Starting at the line that holds "padding: 0;" and stopping at the line that holds "доступно по QR-коду.</p>", restate the records below word for word, with both of those lines included.

Dataset records:
——
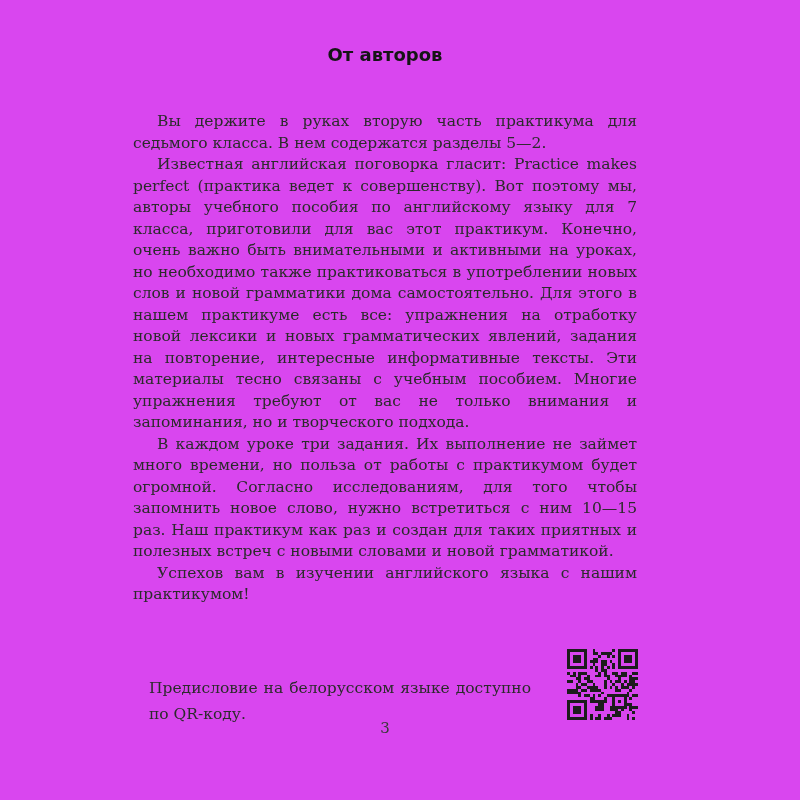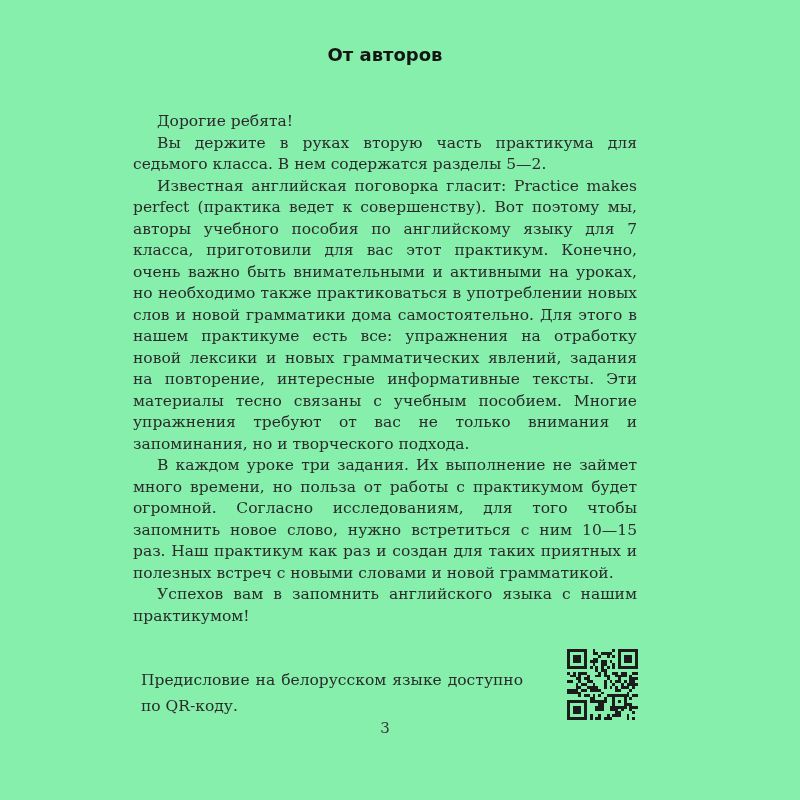--- a/index.html
+++ b/index.html
@@ -4,21 +4,21 @@
 <style>
   html, body {
     margin: 0;
     padding: 0;
     background: #ffffff;
   }
   .page {
     position: relative;
     width: 800px;
     height: 800px;
-    background: #86efac;
+    background: #d946ef;
     font-family: "DejaVu Serif", serif;
     color: #2b2b2b;
     overflow: hidden;
   }
   .page-title {
     position: absolute;
     left: 133px;
     top: 44px;
     width: 504px;
     text-align: center;
@@ -43,21 +43,21 @@
     text-indent: 24px;
   }
   .qr-note {
     position: absolute;
     left: 133px;
     top: 659px;
     width: 382px;
     font-size: 15.5px;
     line-height: 26px;
     text-align: justify;
-    margin: 8px;
+    margin: 16px;
   }
   .qr-code {
     position: absolute;
     left: 567px;
     top: 649px;
     width: 71px;
     height: 71px;
   }
   .page-number {
     position: absolute;
@@ -70,25 +70,24 @@
   }
 </style>
 </head>
 <body>
 
 <div class="page">
 
   <h1 class="page-title">От авторов</h1>
 
   <div class="body-text">
-    <p>Дорогие ребята!</p>
     <p>Вы держите в руках вторую часть практикума для седьмого класса. В нем содержатся разделы 5—2.</p>
     <p>Известная английская поговорка гласит: Practice makes perfect (практика ведет к совершенству). Вот поэтому мы, авторы учебного пособия по английскому языку для 7 класса, приготовили для вас этот практикум. Конечно, очень важно быть внимательными и активными на уроках, но необходимо также практиковаться в употреблении новых слов и новой грамматики дома самостоятельно. Для этого в нашем практикуме есть все: упражнения на отработку новой лексики и новых грамматических явлений, задания на повторение, интересные информативные тексты. Эти материалы тесно связаны с учебным пособием. Многие упражнения требуют от вас не только внимания и запоминания, но и творческого подхода.</p>
     <p>В каждом уроке три задания. Их выполнение не займет много времени, но польза от работы с практикумом будет огромной. Согласно исследованиям, для того чтобы запомнить новое слово, нужно встретиться с ним 10—15 раз. Наш практикум как раз и создан для таких приятных и полезных встреч с новыми словами и новой грамматикой.</p>
-    <p>Успехов вам в запомнить английского языка с нашим практикумом!</p>
+    <p>Успехов вам в изучении английского языка с нашим практикумом!</p>
   </div>
 
   <p class="qr-note">Предисловие на белорусском языке доступно по QR-коду.</p>
 
   <svg class="qr-code" viewBox="0 0 25 25" shape-rendering="crispEdges" aria-hidden="true">
     <g fill="#1c1c1c">
         <rect x="0" y="0" width="1" height="1"></rect>
         <rect x="1" y="0" width="1" height="1"></rect>
         <rect x="2" y="0" width="1" height="1"></rect>
         <rect x="3" y="0" width="1" height="1"></rect>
——
## RESPONSE:
     padding: 0;
     background: #ffffff;
   }
   .page {
     position: relative;
     width: 800px;
     height: 800px;
-    background: #86efac;
+    background: #d946ef;
     font-family: "DejaVu Serif", serif;
     color: #2b2b2b;
     overflow: hidden;
   }
   .page-title {
     position: absolute;
     left: 133px;
     top: 44px;
     width: 504px;
     text-align: center;
@@ -43,21 +43,21 @@
     text-indent: 24px;
   }
   .qr-note {
     position: absolute;
     left: 133px;
     top: 659px;
     width: 382px;
     font-size: 15.5px;
     line-height: 26px;
     text-align: justify;
-    margin: 8px;
+    margin: 16px;
   }
   .qr-code {
     position: absolute;
     left: 567px;
     top: 649px;
     width: 71px;
     height: 71px;
   }
   .page-number {
     position: absolute;
@@ -70,25 +70,24 @@
   }
 </style>
 </head>
 <body>
 
 <div class="page">
 
   <h1 class="page-title">От авторов</h1>
 
   <div class="body-text">
-    <p>Дорогие ребята!</p>
     <p>Вы держите в руках вторую часть практикума для седьмого класса. В нем содержатся разделы 5—2.</p>
     <p>Известная английская поговорка гласит: Practice makes perfect (практика ведет к совершенству). Вот поэтому мы, авторы учебного пособия по английскому языку для 7 класса, приготовили для вас этот практикум. Конечно, очень важно быть внимательными и активными на уроках, но необходимо также практиковаться в употреблении новых слов и новой грамматики дома самостоятельно. Для этого в нашем практикуме есть все: упражнения на отработку новой лексики и новых грамматических явлений, задания на повторение, интересные информативные тексты. Эти материалы тесно связаны с учебным пособием. Многие упражнения требуют от вас не только внимания и запоминания, но и творческого подхода.</p>
     <p>В каждом уроке три задания. Их выполнение не займет много времени, но польза от работы с практикумом будет огромной. Согласно исследованиям, для того чтобы запомнить новое слово, нужно встретиться с ним 10—15 раз. Наш практикум как раз и создан для таких приятных и полезных встреч с новыми словами и новой грамматикой.</p>
-    <p>Успехов вам в запомнить английского языка с нашим практикумом!</p>
+    <p>Успехов вам в изучении английского языка с нашим практикумом!</p>
   </div>
 
   <p class="qr-note">Предисловие на белорусском языке доступно по QR-коду.</p>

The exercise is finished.